WORK TO BE COMPLETED:
Transcribe the entries below word for word, beginning at the line with "background: #6d28d9 ->" and stopping after the line with "text: 2001 ->"; drop all pictures.

==== EXERCISE DATA ====

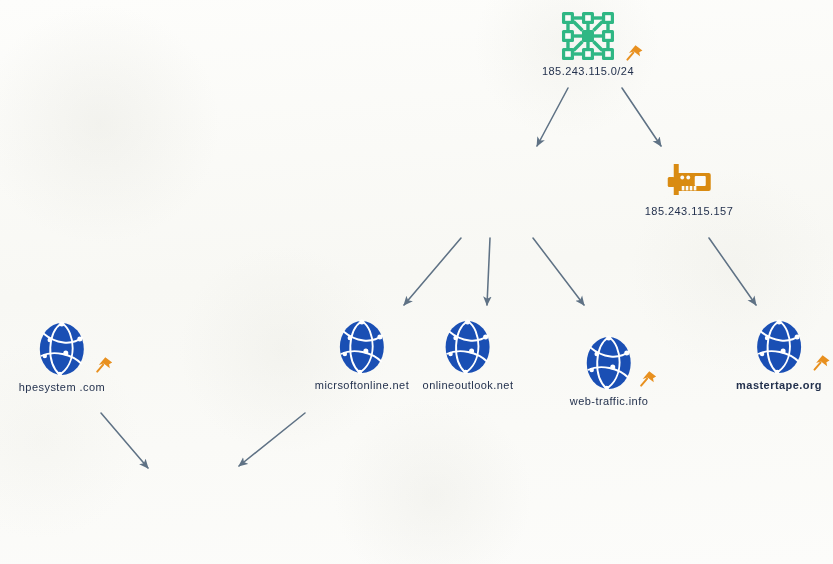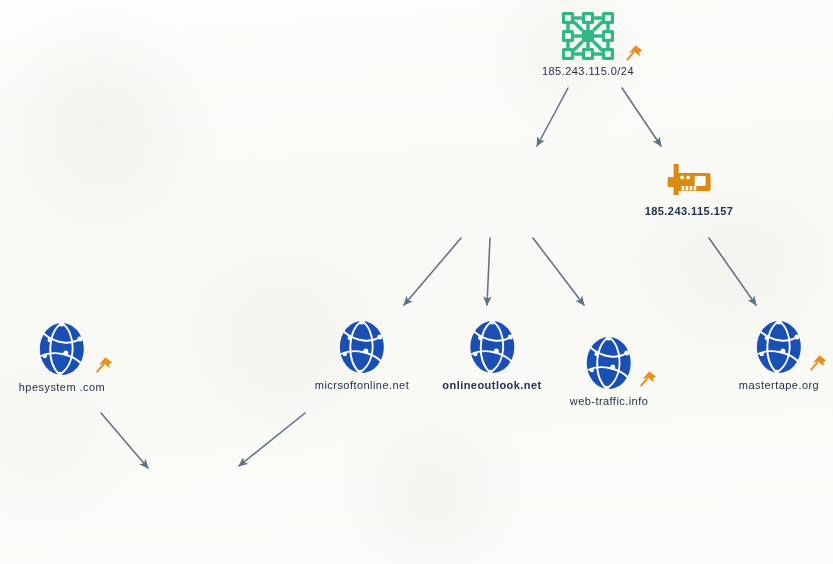"185.243.115.157" div.node { font-weight: bold -> none }
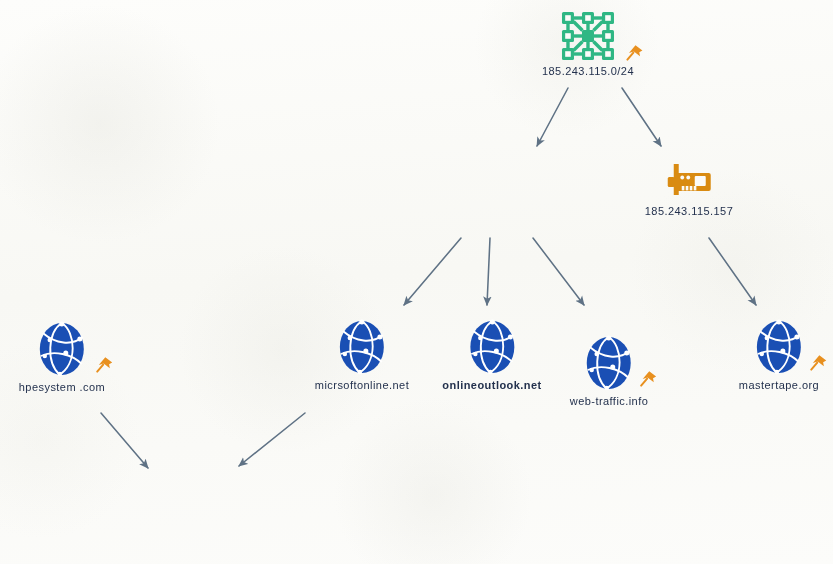"onlineoutlook.net" div.node { font-weight: bold -> none; left: 492px -> 468px }
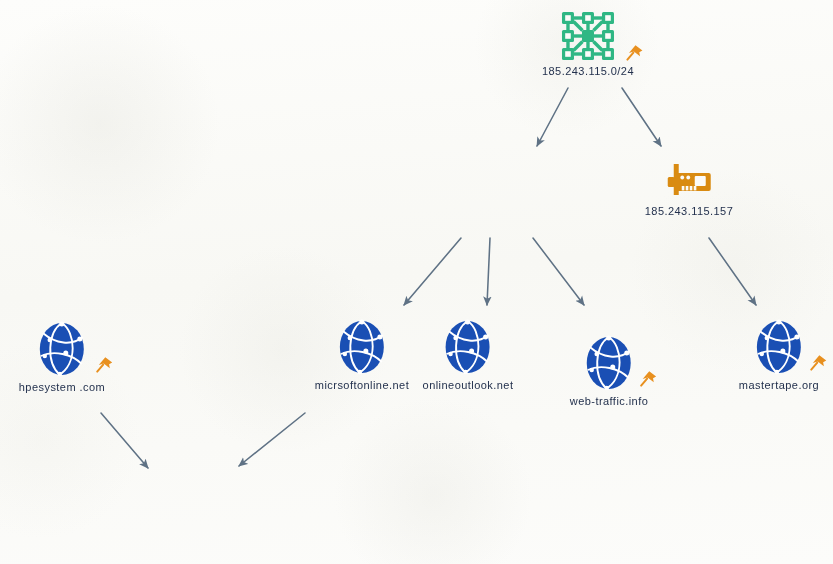"mastertape.org" div.node { font-weight: none -> bold }
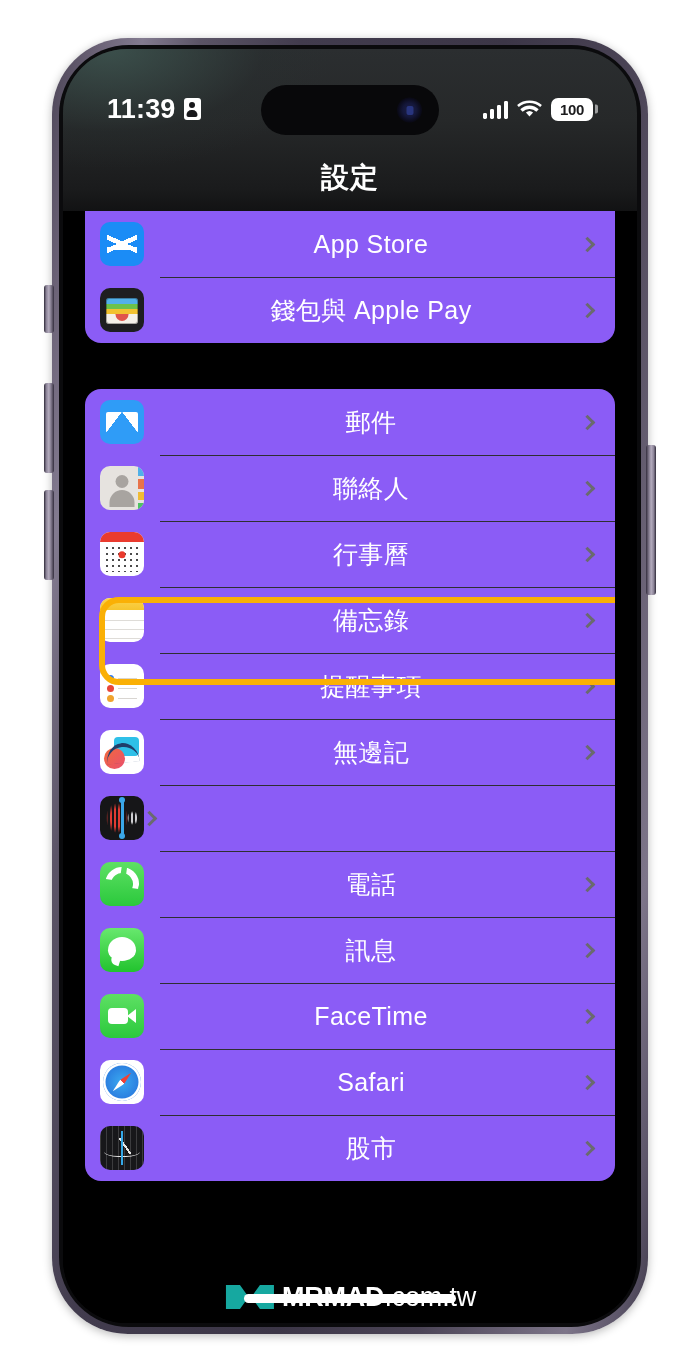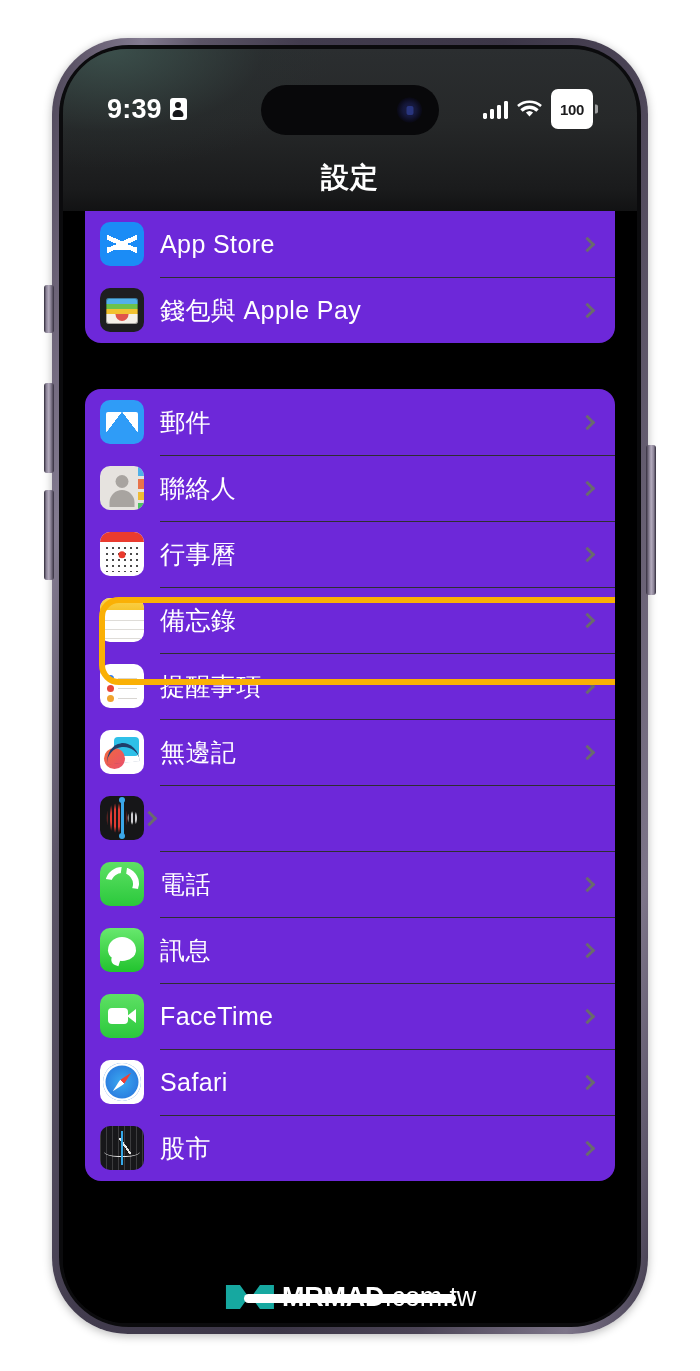"9:39" span { text: 9:39 -> 11:39 }
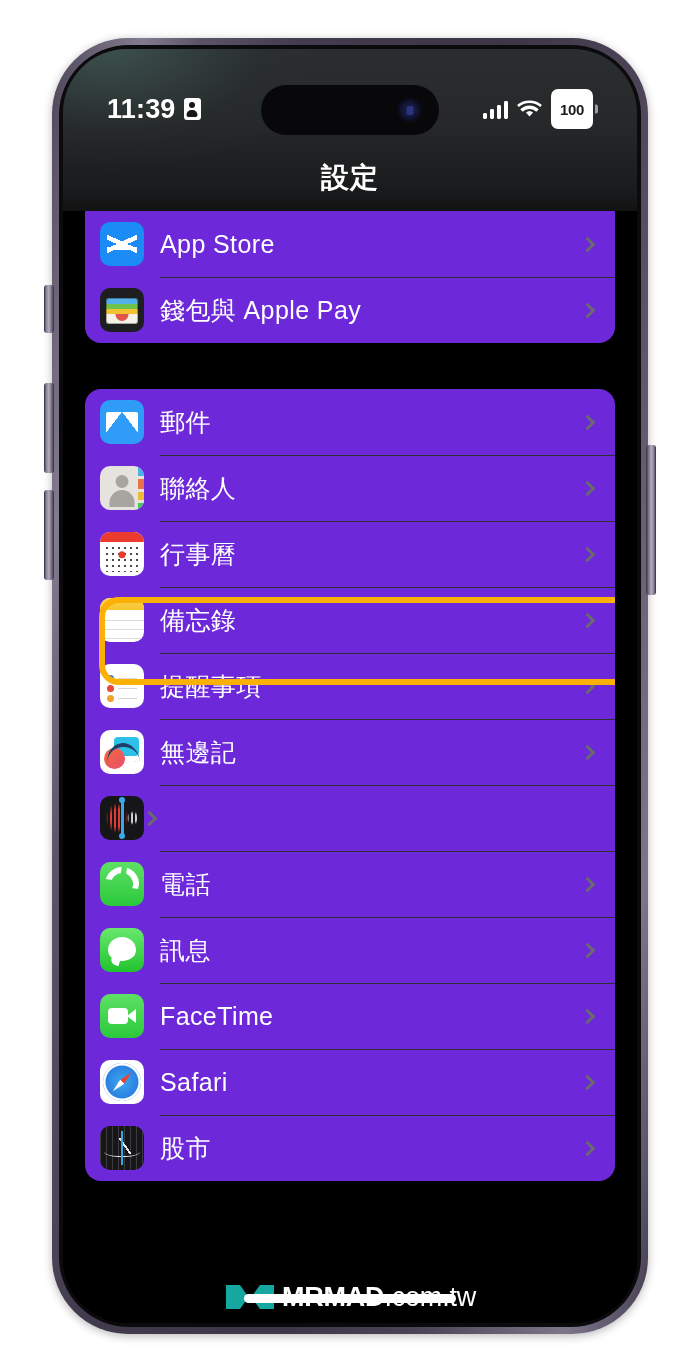"100" #battery { height: 40px -> 23px }
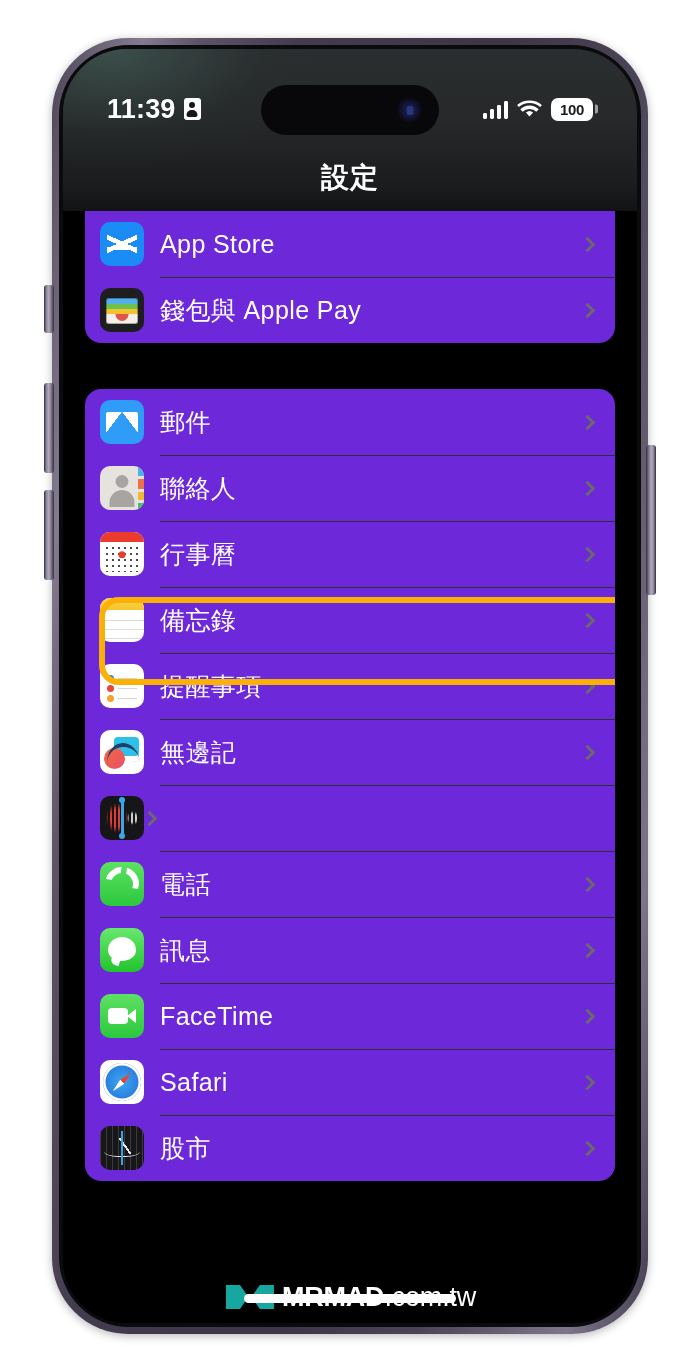"App Store" .group { background: #6d28d9 -> #8b5cf6; text-align: none -> center }
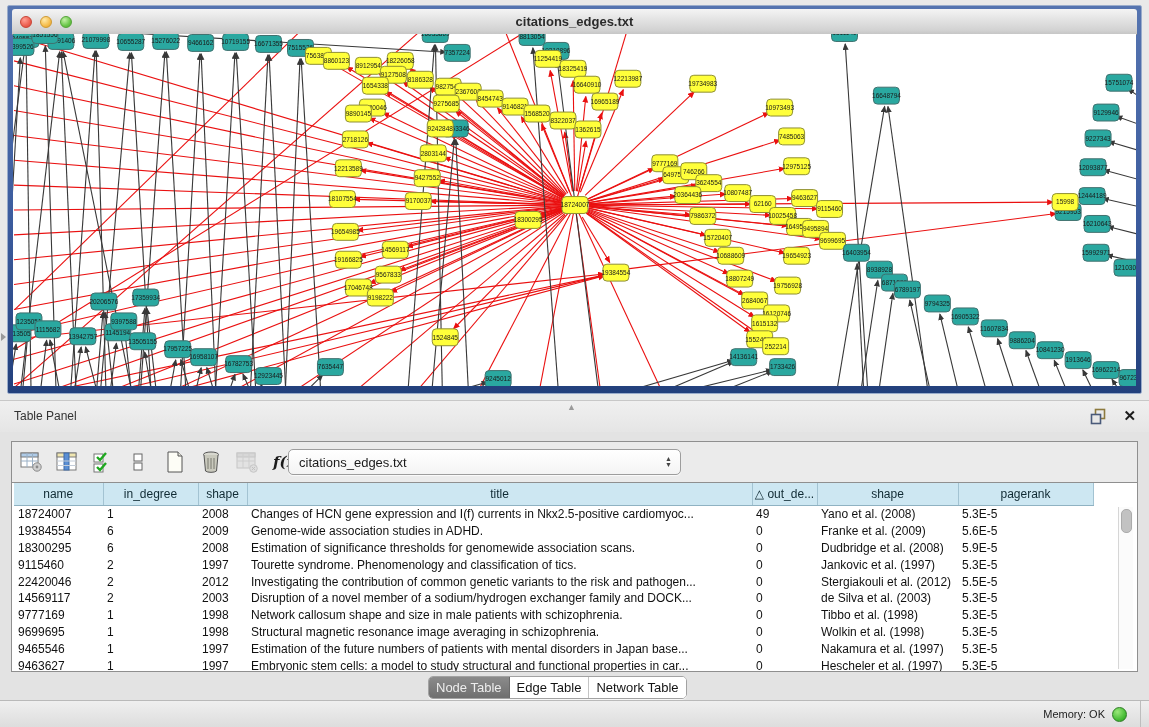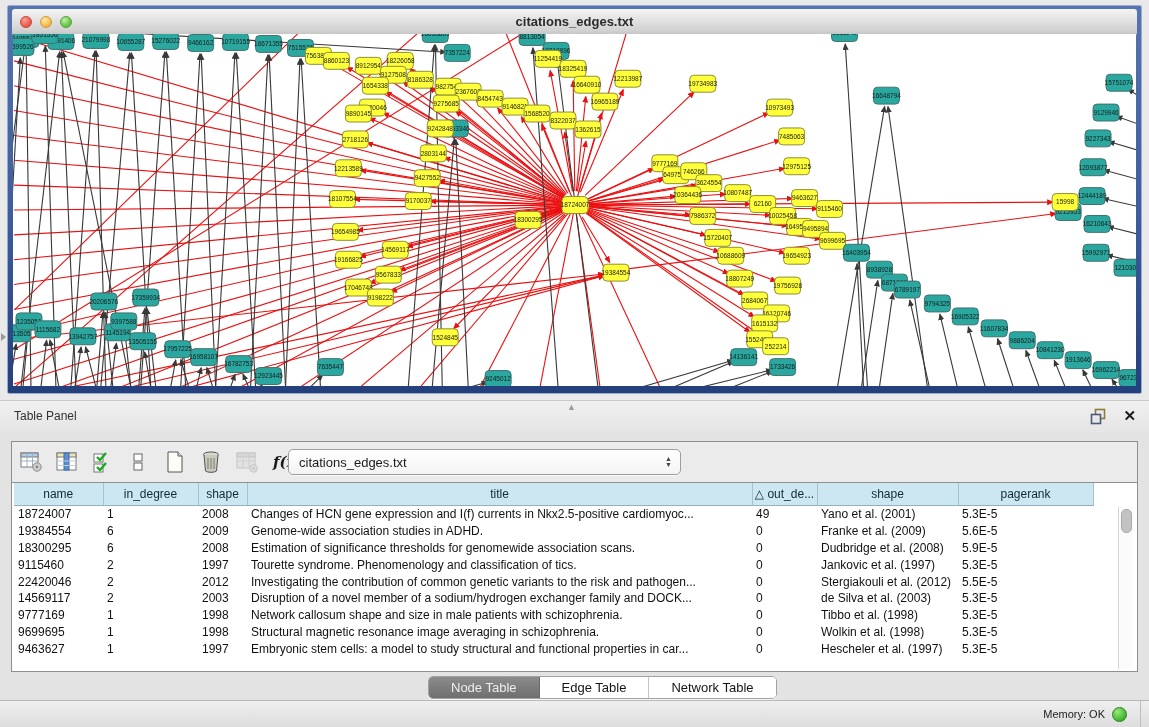"Yano et al. (2001)" td { text: 2001 -> 2008 }
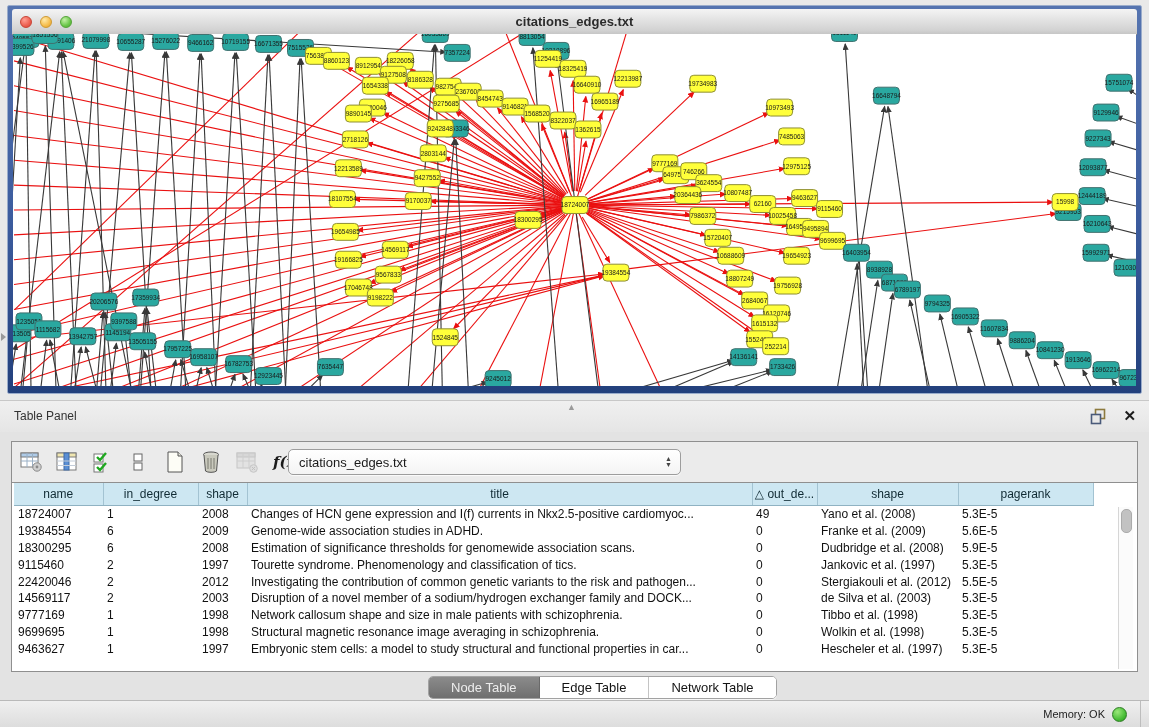"9465546" tr { html: none -> <tr> <td>9465546</td> <td>1</td> <td>1997</td> <td>Estimation of the future numbers of patients with mental disorders in Japan base...</td> <td>0</td> <td>Nakamura et al. (1997)</td> <td>5.3E-5</td> </tr> }
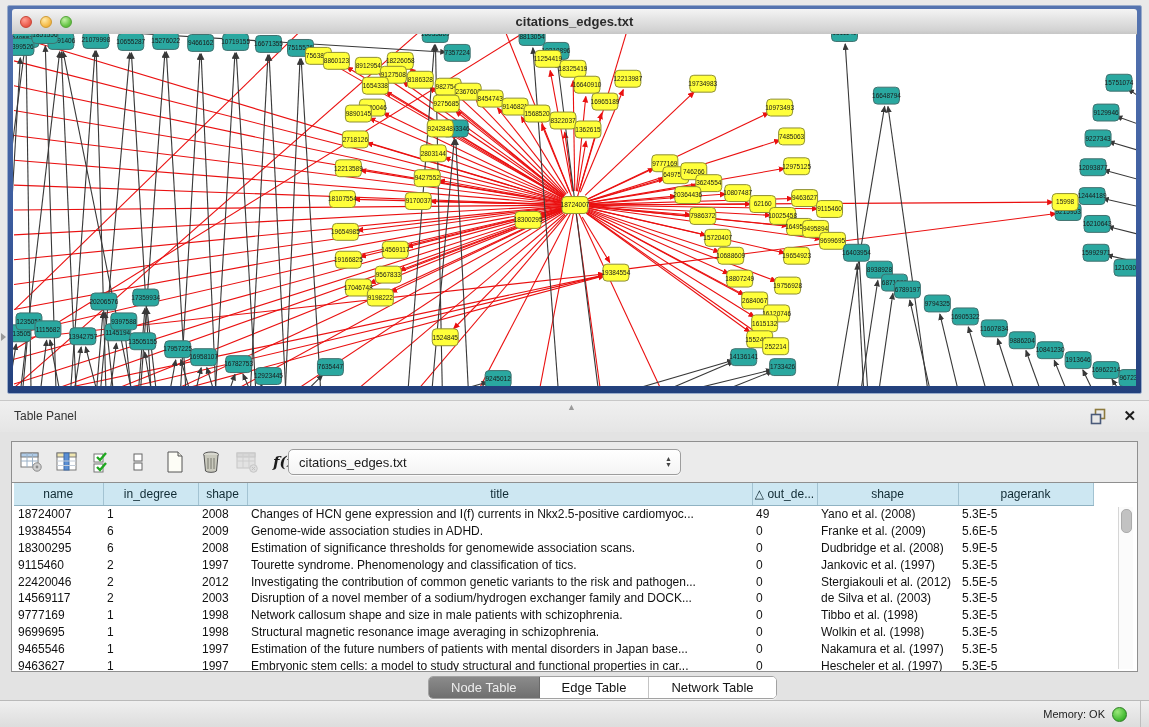"Node Table" .seg { padding: 0 22px -> 0 7px }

====

YOUR RESPONSE:
"App Store" .group { background: #6d28d9 -> #8b5cf6; text-align: none -> center }
"Yano et al. (2001)" td { text: 2001 -> 2008 }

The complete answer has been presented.